#### [Aim of the exercise]
Give back all of the data exactly as it stands, with the pictures removed.

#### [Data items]
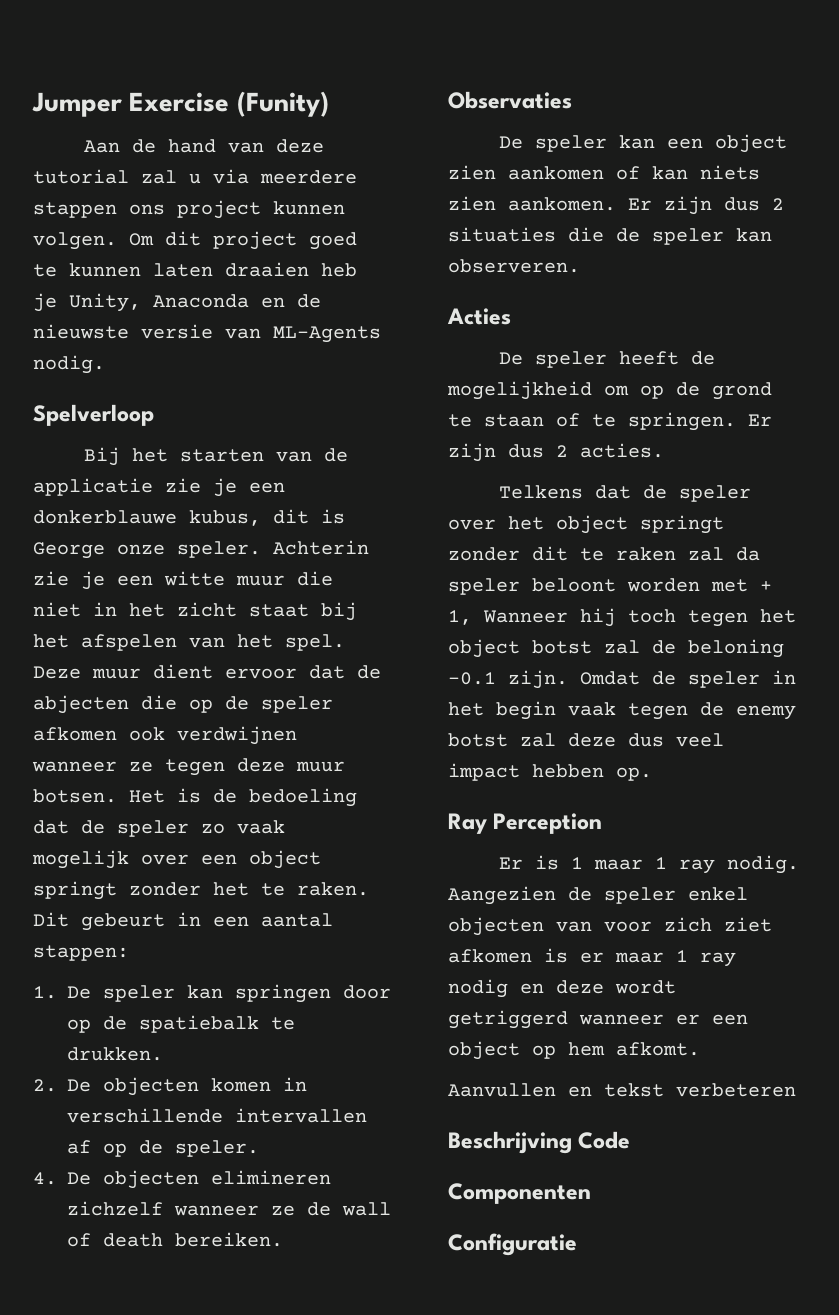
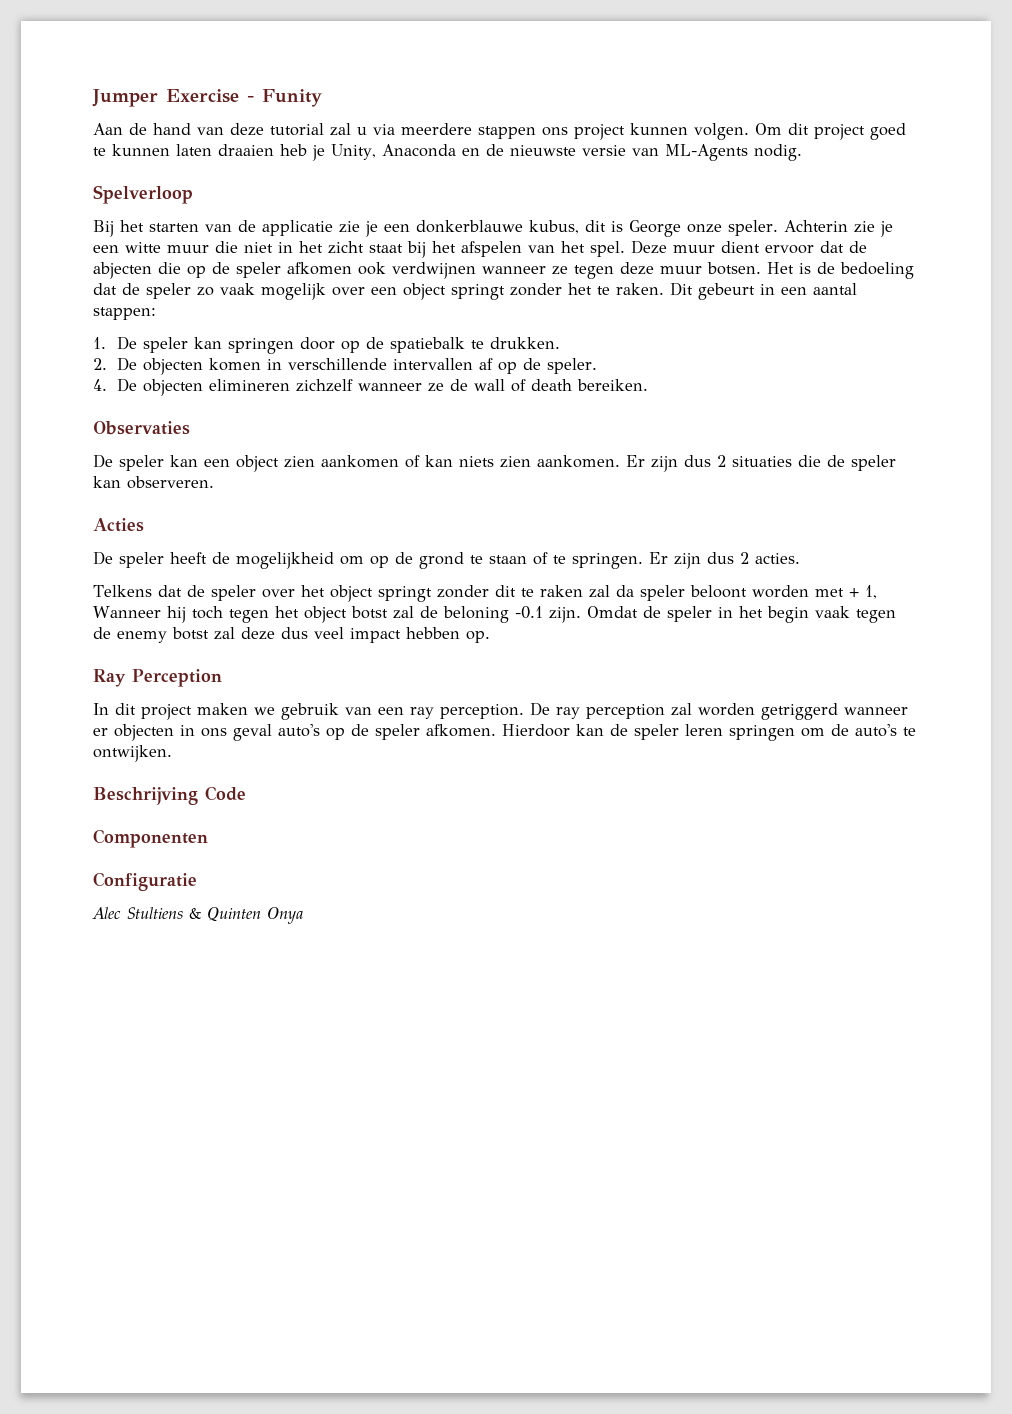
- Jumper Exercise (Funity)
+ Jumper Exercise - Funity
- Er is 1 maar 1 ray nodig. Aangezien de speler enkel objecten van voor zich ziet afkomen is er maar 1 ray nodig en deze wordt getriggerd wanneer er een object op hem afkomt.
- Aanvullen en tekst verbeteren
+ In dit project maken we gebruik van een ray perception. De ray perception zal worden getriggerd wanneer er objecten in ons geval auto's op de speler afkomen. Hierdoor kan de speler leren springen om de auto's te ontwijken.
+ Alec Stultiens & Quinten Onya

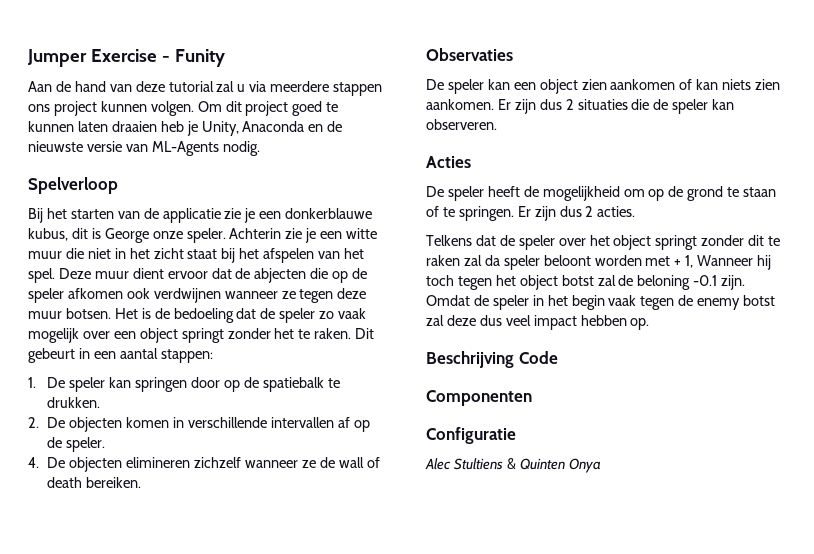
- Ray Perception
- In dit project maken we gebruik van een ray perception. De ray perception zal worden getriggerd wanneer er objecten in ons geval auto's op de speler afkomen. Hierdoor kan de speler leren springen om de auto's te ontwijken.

#### [Completed exercise]
- Jumper Exercise (Funity)
+ Jumper Exercise - Funity
- Er is 1 maar 1 ray nodig. Aangezien de speler enkel objecten van voor zich ziet afkomen is er maar 1 ray nodig en deze wordt getriggerd wanneer er een object op hem afkomt.
- Aanvullen en tekst verbeteren
+ In dit project maken we gebruik van een ray perception. De ray perception zal worden getriggerd wanneer er objecten in ons geval auto's op de speler afkomen. Hierdoor kan de speler leren springen om de auto's te ontwijken.
+ Alec Stultiens & Quinten Onya

- Ray Perception
- In dit project maken we gebruik van een ray perception. De ray perception zal worden getriggerd wanneer er objecten in ons geval auto's op de speler afkomen. Hierdoor kan de speler leren springen om de auto's te ontwijken.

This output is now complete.